Requirement → Scan the records for lines holding "local". Say how many there are and give nothing else.

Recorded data
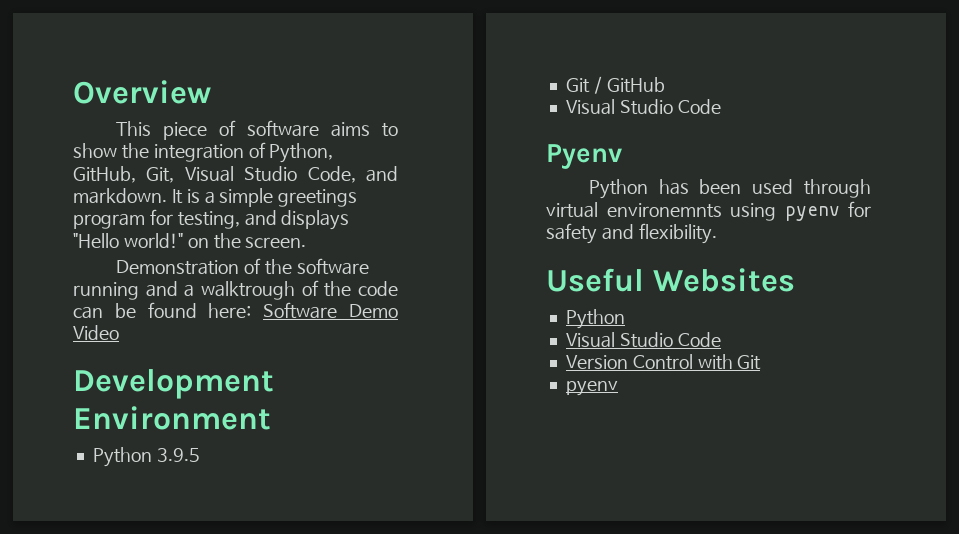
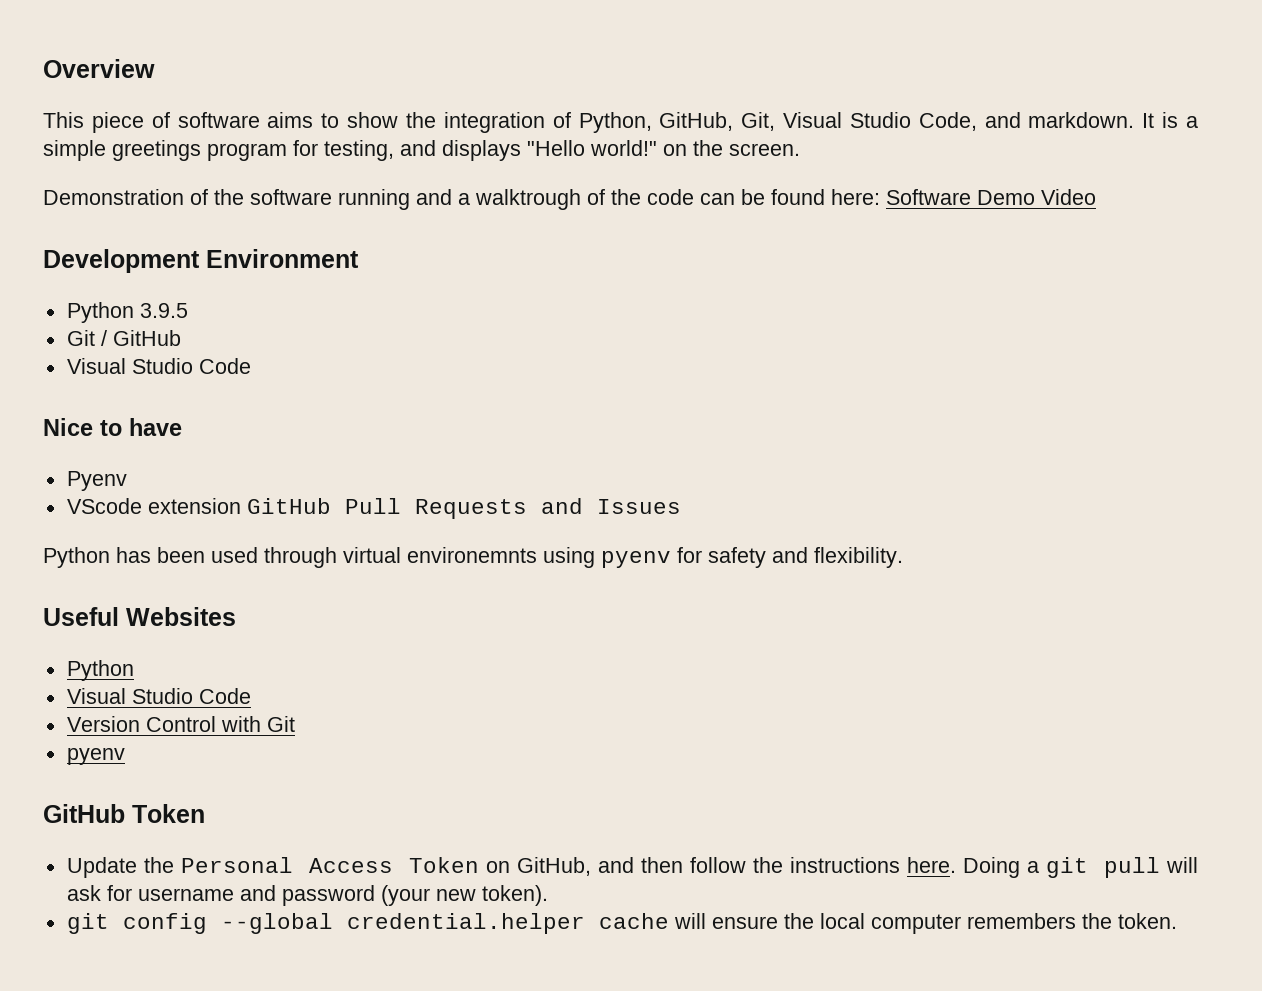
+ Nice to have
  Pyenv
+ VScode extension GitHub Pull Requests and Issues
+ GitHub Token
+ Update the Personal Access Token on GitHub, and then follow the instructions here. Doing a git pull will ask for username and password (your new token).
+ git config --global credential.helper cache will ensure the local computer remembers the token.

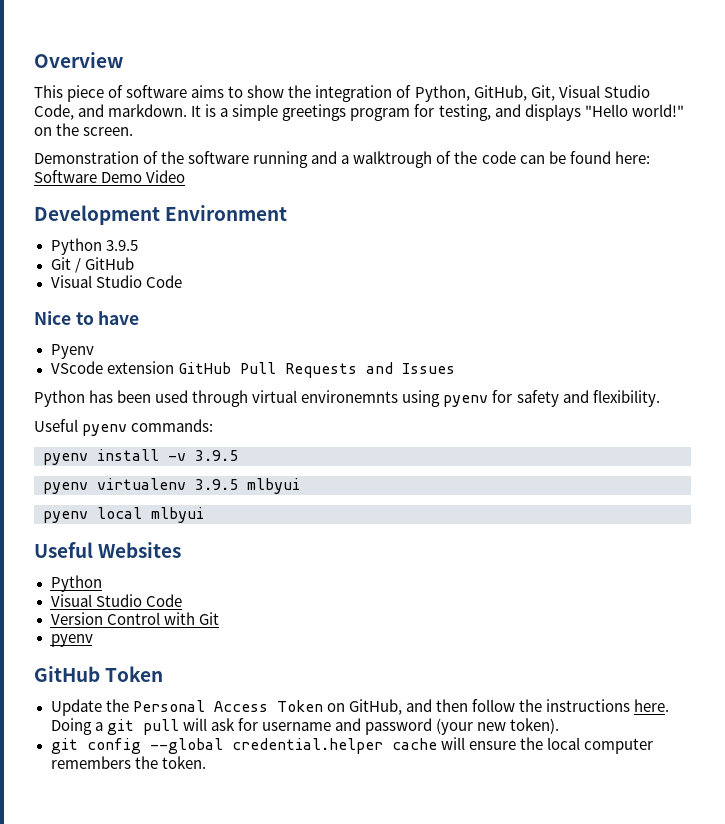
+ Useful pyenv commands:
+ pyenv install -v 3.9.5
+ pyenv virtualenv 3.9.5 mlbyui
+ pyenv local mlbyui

Finished task → 2